True Crime Docs' Terrifying AI Future
It is one of the genres most susceptible, even as integrity, quality and art take a backseat
When I decided to work on this column, I knew that ethical issues would come up. Hollywood is increasingly using AI across all parts of production and it seems unavoidable that AI applications could disrupt the labor market in a way that’s uncomfortable and potentially dangerous.
While my first column was designed to show how AI could do the boring, rote work and free humans up for more creative tasks, it got some feedback that was a wee bit strong.
From a tweet:
“I’ll be constructive: you should eat a bunch of raw chicken that’s been sitting out all day.”

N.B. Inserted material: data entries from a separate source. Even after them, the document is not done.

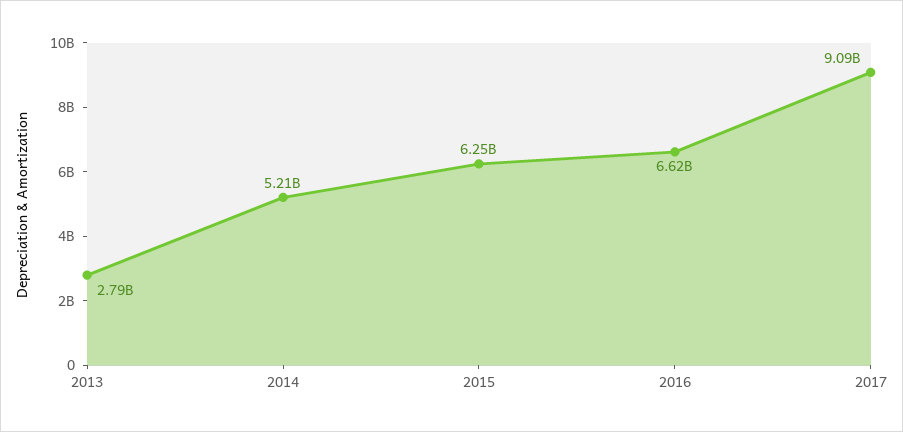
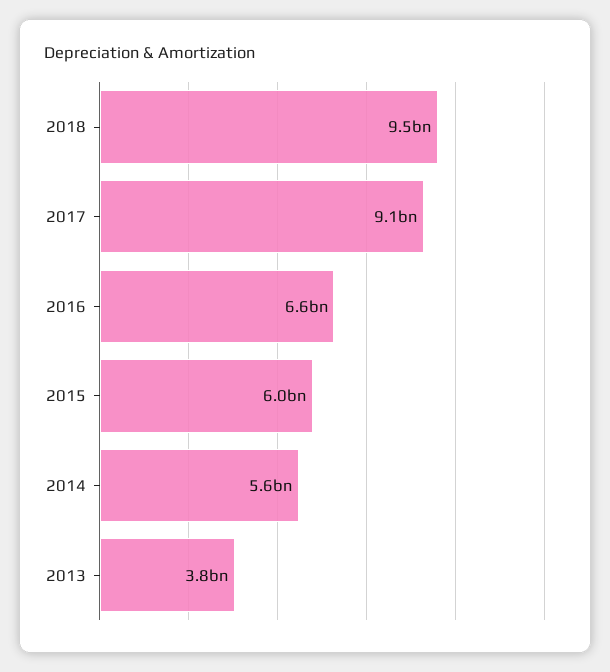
2013: 2790000000 -> 3800000000
2014: 5210000000 -> 5600000000
2015: 6250000000 -> 6000000000
2018: none -> 9500000000

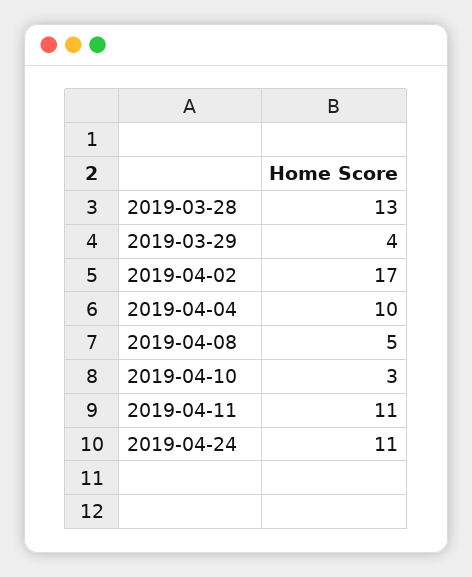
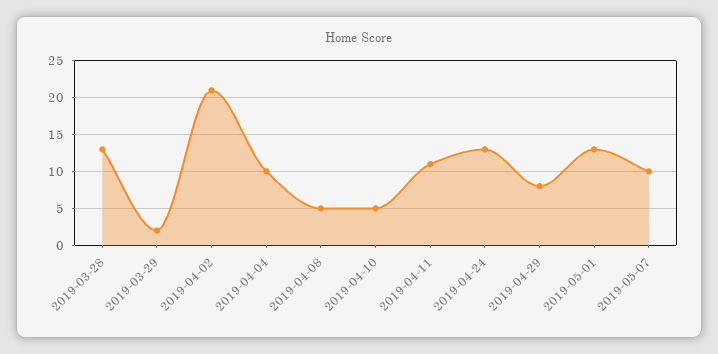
2019-03-29: 4 -> 2
2019-04-02: 17 -> 21
2019-04-10: 3 -> 5
2019-04-24: 11 -> 13
2019-04-29: none -> 8
2019-05-01: none -> 13
2019-05-07: none -> 10

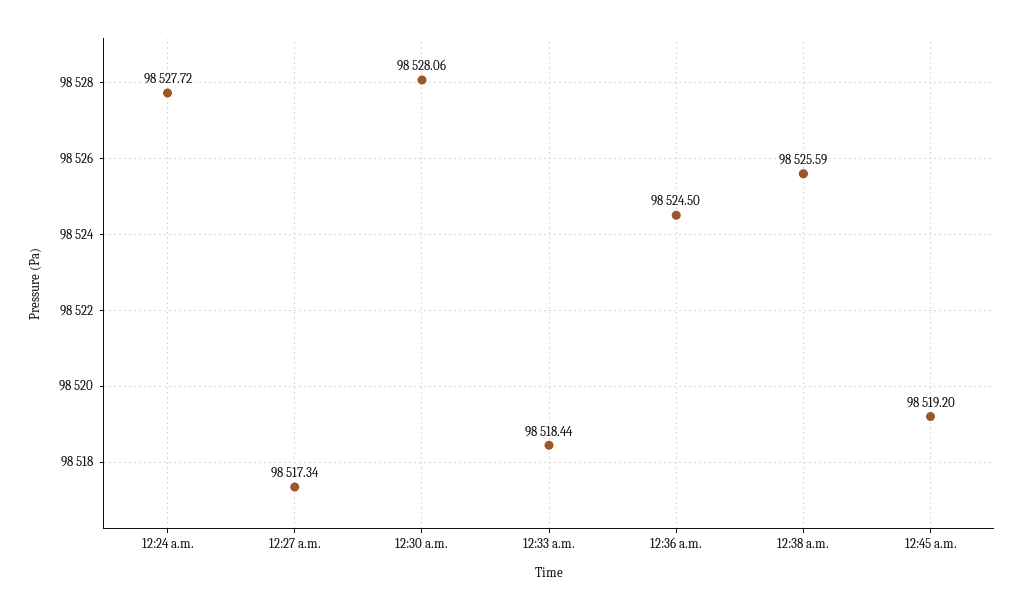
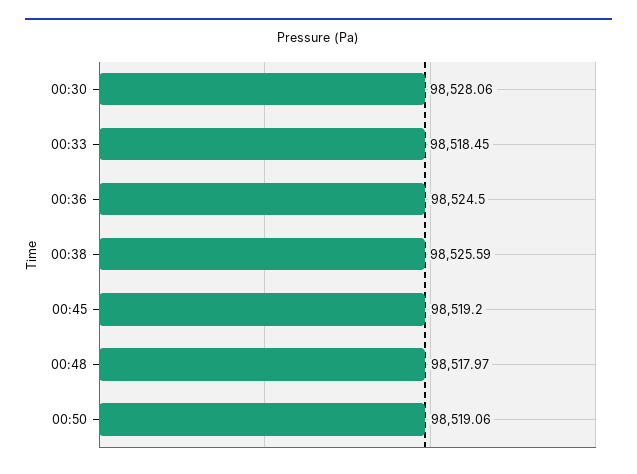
12:24 a.m.: 98527.72 -> none
12:27 a.m.: 98517.34 -> none
12:33 a.m.: 98518.44 -> 98518.45
00:48: none -> 98517.97
00:50: none -> 98519.06

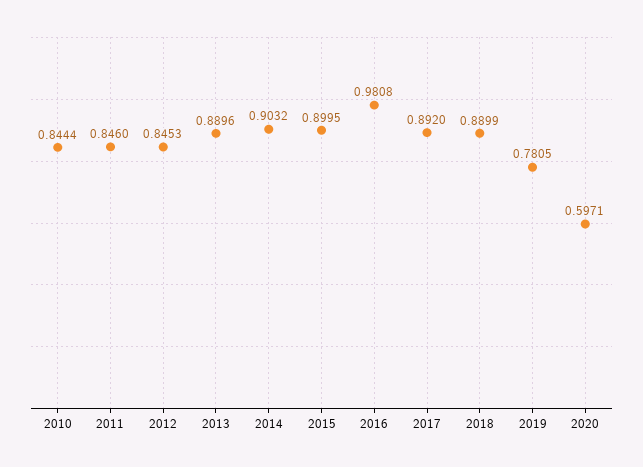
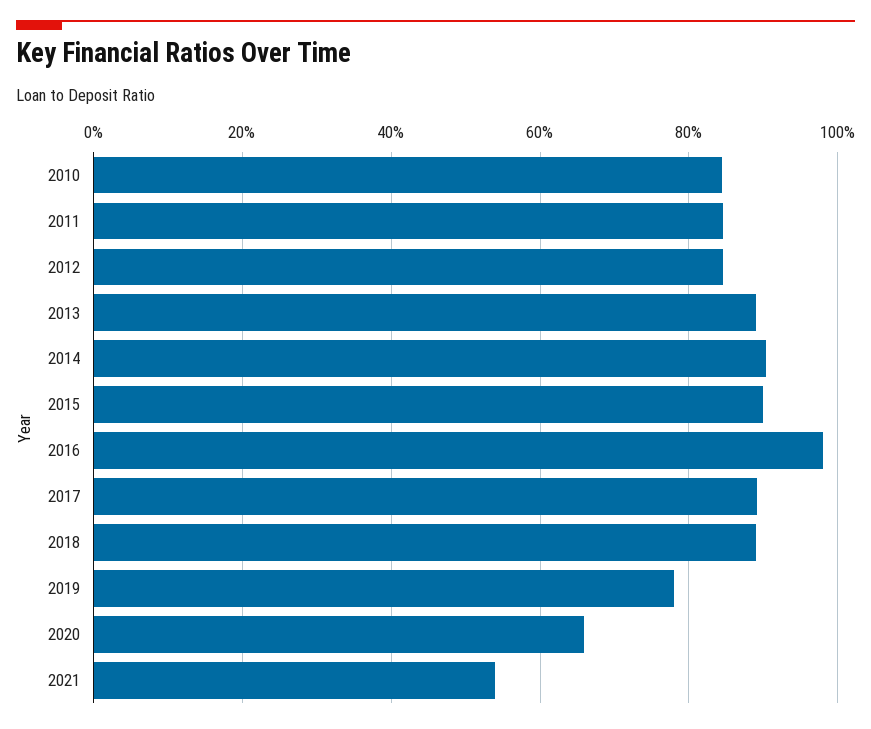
2020: 0.5971 -> 0.66
2021: none -> 0.54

I want to be clear: I don’t particularly want to eat raw chicken, but more saliently, I don’t believe that AI should take over Hollywood or anyone’s job. But, indisputably, AI is a tool that will be used in Hollywood — is being used in Hollywood (often in secret) — and I’m hopeful that this column can serve as a forum to better understand its implications, even if you’re diametrically opposed to implementing AI in your productions. (I believe that Hollywood cannot respond to AI the same way Detroit responded to automation in the 1960s, or the arrival of more fuel-efficient Japanese cars during the 1970s and 1980s.)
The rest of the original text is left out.